Since centuries past, humanity has borne witness to the agrarian and industrial ages and transcended their existentiality with the birth of the Information Revolution in the 20th Century. Communication, and it’s evolvement into ‘mass communications’ through the process of globalization, presented a powerful tool that was capable of sending information to, and receiving information from, all areas of the world. Consider, for a moment, the scope of what we are dealing with.

Globalization shortens the distance between people all over the world by means of electronic communication. Today, the analog process of typewriters, vinyl record albums and eight-track magnetic tapes are traded in for computers, CDs, and DVDs, which use numerical representation in binary code. 

Fueling the immense power of mass media is what we now know as ‘new media’. It is the interactive, integrated, tailored information available in abundance at the click of a computer mouse, the click of a remote control, and yes, even on our cellular phones.

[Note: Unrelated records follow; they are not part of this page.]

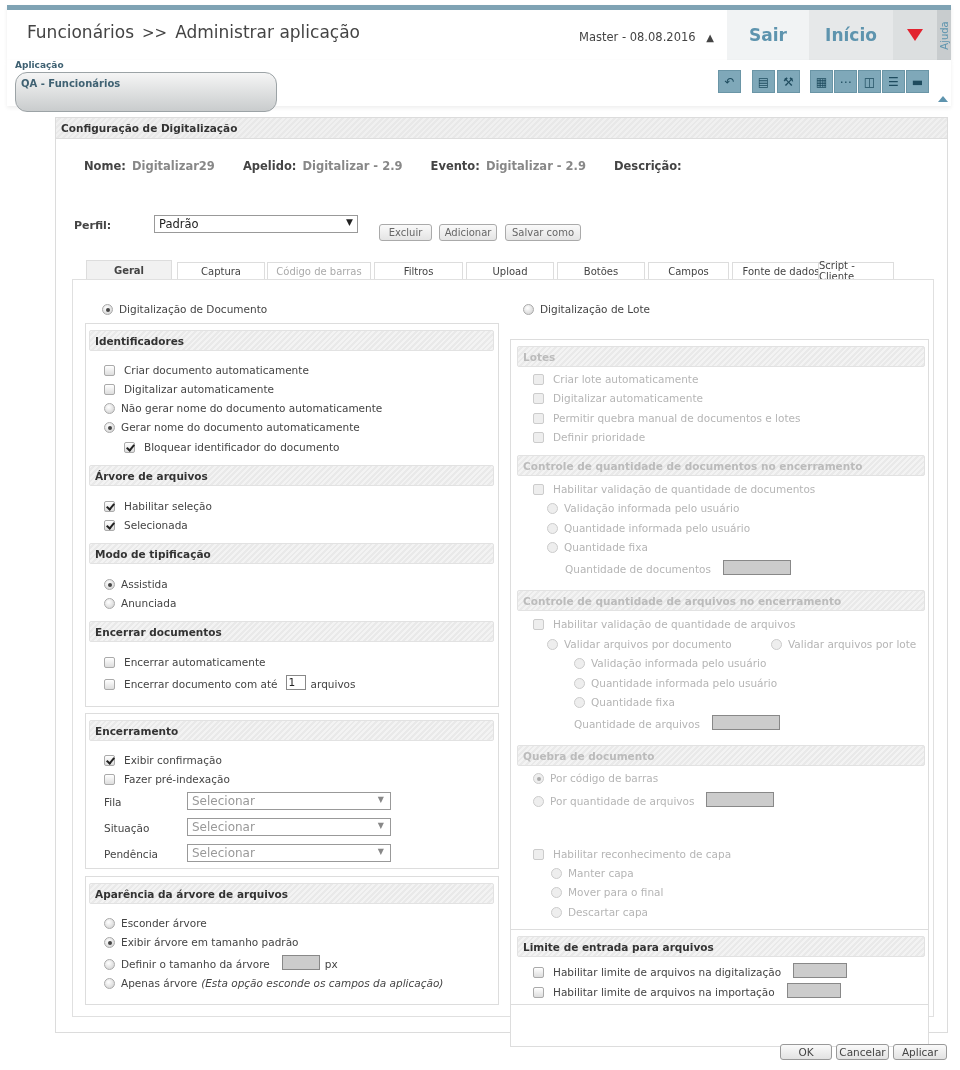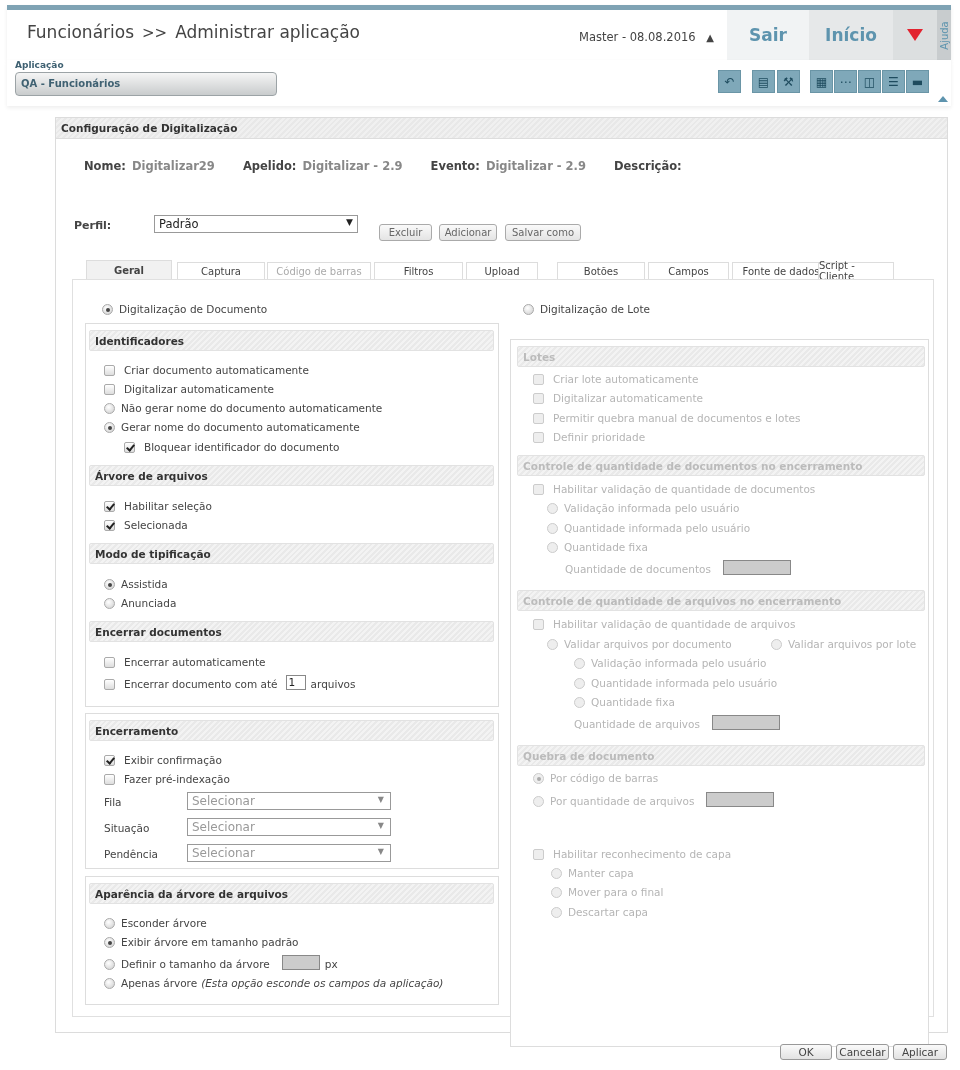--- a/index.html
+++ b/index.html
@@ -48,22 +48,22 @@
   .btn-ajuda span { transform: rotate(-90deg); white-space: nowrap; display: inline-block; }
 
   .subbar {
     position: absolute; left: 7px; top: 60px; width: 944px; height: 46px;
     background: #fff; box-shadow: 0 2px 4px rgba(0,0,0,0.07);
   }
   .app-label {
     position: absolute; left: 8px; top: 0px; font-size: 9px; font-weight: bold; color: #3f6172;
   }
   .app-select {
-    position: absolute; left: 8px; top: 12px; width: 262px; height: 24px;
-    border-radius: 4px; border: 1px solid #9ca3a6;
+    position: absolute; left: 8px; top: 12px; width: 262px; height: 40px;
+    border-radius: 12px; border: 1px solid #9ca3a6;
     background: linear-gradient(#f5f5f5, #c9cccd);
     font-size: 10px; font-weight: bold; color: #3f6172; padding: 5px 5px;
   }
   .tool-icon {
     position: absolute; top: 10px; width: 23px; height: 23px;
     background: #7fa8b9; border: 1px solid #6a95a6;
     display: flex; align-items: center; justify-content: center;
     color: #1e4b5e; font-size: 12px;
   }
   .collapse-arrow {
@@ -205,21 +205,21 @@
   </div>
   <div class="btn-sm" style="left:323px;width:53px">Excluir</div>
   <div class="btn-sm" style="left:383px;width:58px">Adicionar</div>
   <div class="btn-sm" style="left:449px;width:76px">Salvar como</div>
 
   <div class="tabs">
     <div class="tab active" style="left:0;width:86px">Geral</div>
     <div class="tab" style="left:91px;width:88px">Captura</div>
     <div class="tab disabled" style="left:181px;width:104px">Código de barras</div>
     <div class="tab" style="left:288px;width:89px">Filtros</div>
-    <div class="tab" style="left:380px;width:72px">Upload</div>
+    <div class="tab" style="left:380px;width:88px">Upload</div>
     <div class="tab" style="left:471px;width:88px">Botões</div>
     <div class="tab" style="left:562px;width:81px">Campos</div>
     <div class="tab" style="left:646px;width:98px">Fonte de dados</div>
     <div class="tab" style="left:732px;width:76px">Script - Cliente</div>
   </div>
 
   <div class="tab-body">
 
     <div class="row" style="left:29px;top:23px">
       <span class="rb on"></span>
@@ -420,18 +420,31 @@
       <div class="row dis" style="left:40px;top:546px">
           <span class="rb dis"></span>
           <span>Mover para o final</span>
         </div>
       <div class="row dis" style="left:40px;top:566px">
           <span class="rb dis"></span>
           <span>Descartar capa</span>
         </div>
     </div>
 
+    <div class="group" style="left:437px;top:649px;width:419px;height:76px">
+      <div class="sec-head" style="left:6px;top:6px;width:408px">Limite de entrada para arquivos</div>
+      <div class="row" style="left:22px;top:33px">
+          <span class="cb"></span>
+          <span>Habilitar limite de arquivos na digitalização</span>
+          <span class="tbox" style="width:54px;margin-left:12px"></span>
+        </div>
+      <div class="row" style="left:22px;top:53px">
+          <span class="cb"></span>
+          <span>Habilitar limite de arquivos na importação</span>
+          <span class="tbox" style="width:54px;margin-left:12px"></span>
+        </div>
+    </div>
   </div>
 </div>
 
 <div class="footer-btn" style="left:780px;width:52px">OK</div>
 <div class="footer-btn" style="left:836px;width:53px">Cancelar</div>
 <div class="footer-btn" style="left:893px;width:54px">Aplicar</div>
 
 </body></html>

Virtual communities are constructed online that cross the geographical boundaries of our physical world, bringing together same-minded people. 

This exciting new progression of mass communications does not only embody what we see such as graphics, moving images, shapes, texts, and etc. But it also exists through the technological miracle of Wi-Fi connection. Like dust, it is carried in the air that surrounds us.

Key theorists such as Denis McQuail, a professor of sociology and mass communication at the University of Amsterdam in Netherlands, have dedicated much time in researching and writing on the ideology of media influences and effects. He presents the Internet as an example of new media that changes the role of the audience from one that is perceiving to one that is searchingconsulting to interacting.

With this in mind, Bloom’s Revised Taxonomy 2.0 is one that includes the digital correlation of every tier from Lower Order Thinking to Higher Order Thinking skills. To this effect, collaboration; the sharing of ideas, is no longer a 21st Century skill. It is a 21st Century necessity.